Software development that belongs on the TV show “Jackass”

Professionals need tools they can depend on— a product or service or app supports that professional, directly makes money, etc. Apple’s arbitrary removal of features, broken functionality that never gets fixed, lack of backward compatibility (Pro Tools was a nightmare), bugs that destroy workflows— this is unprofessional and destructive, and particularly jarring from a company that prides itself fanatically on whether the curved metal on an iPhone is accurate to 10 microns (or whatever it is).

When feasible, avoid Apple-brand software for any critical tasks.

Because you’ll be screwed whenever Apple make the latest arbitrary change. But it gets worse.

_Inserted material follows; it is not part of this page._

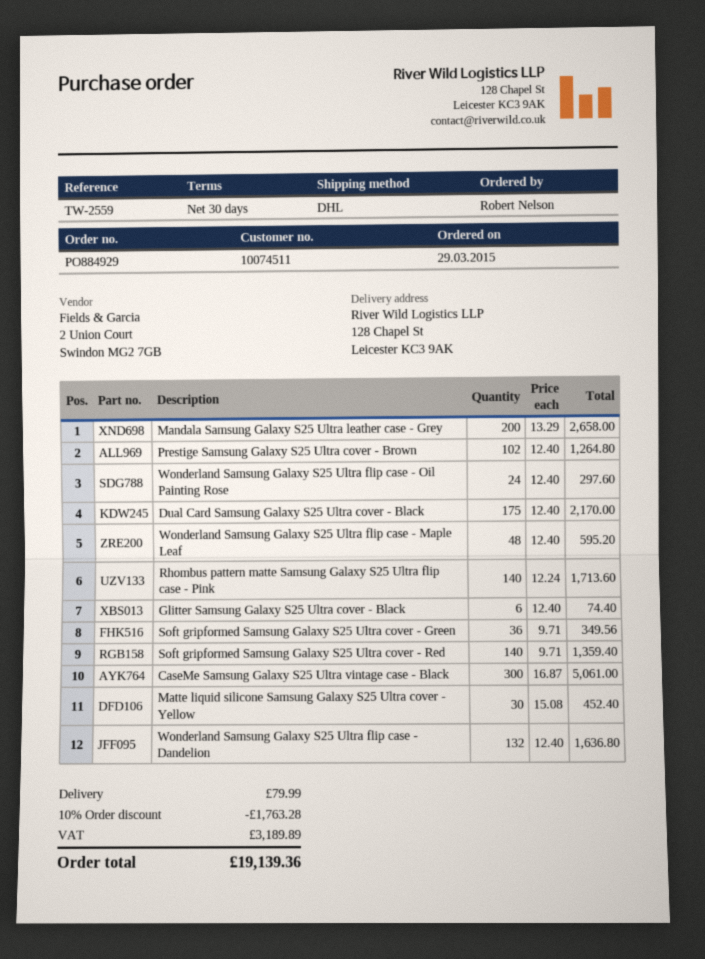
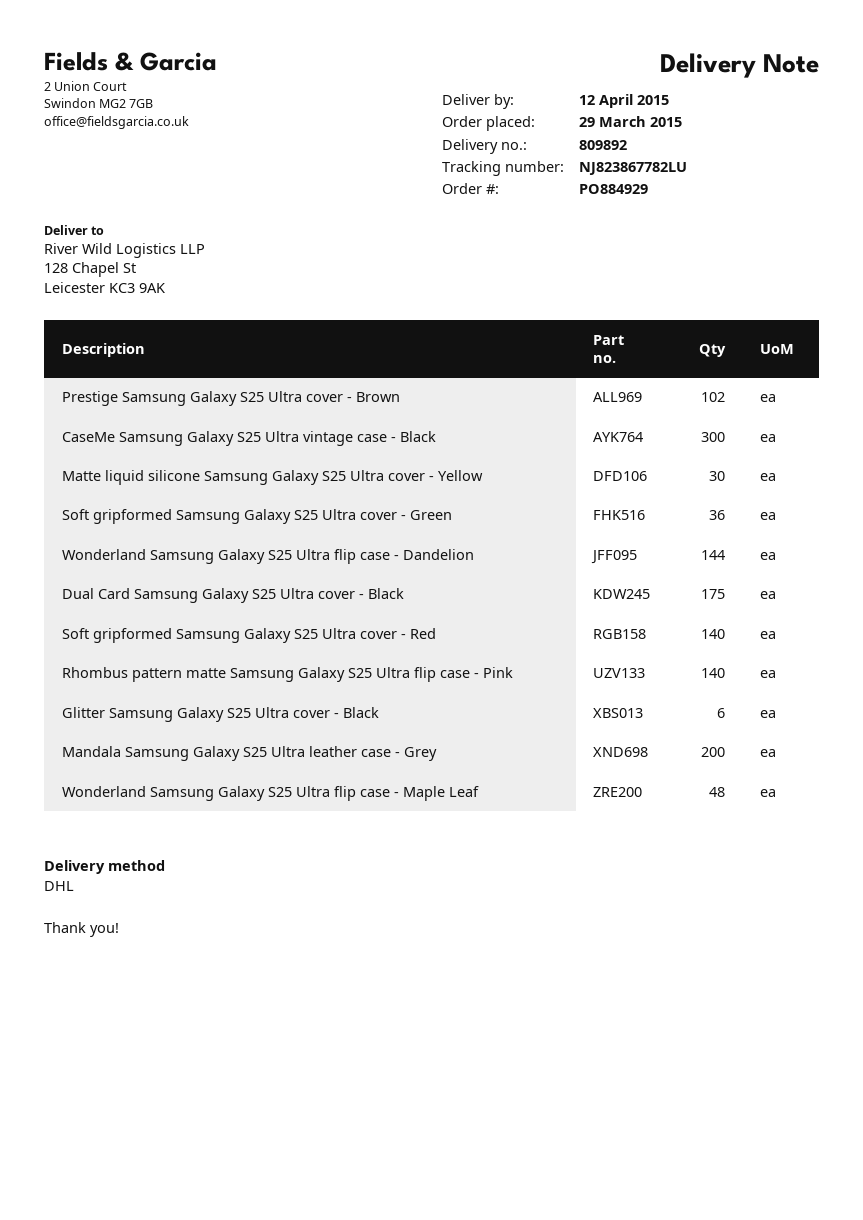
Wonderland Samsung Galaxy S25 Ultra flip case - Oil Painting Rose: 24 -> none
Wonderland Samsung Galaxy S25 Ultra flip case - Dandelion: 132 -> 144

I use XCode to build diglloydTools— each and every new release of XCode breaks my (simple) build every time, forcing unwanted and unnecessary work. Engst is absolutely right in calling this “offensive” in his case. In my case far worse, because not only does XCode break my build, Apple has now deprecated the two key APIs used in diglloydT0ols (HFS file system calls and MultiProcessing Services). Which means they’ll just “go away”, perhaps as early as 10.9. Why? Because someone at Apple just felt like “cleaning house”.

Software versions not even an option

It wouldn’t be so bad if one could keep multiple versions of Apple software installed— then there would be a backstop plan. But Apple’s simplified simpleton approach to apps is “latest version only” and “no reversion to prior version” and “mumble about what actually changed”. So Apple undermines the most basic self-protection one has: to keep the prior version available.

Adobe and other companies don’t foist this awkward problem on their users; it’s possible to run both CS5 and CS6, which I do.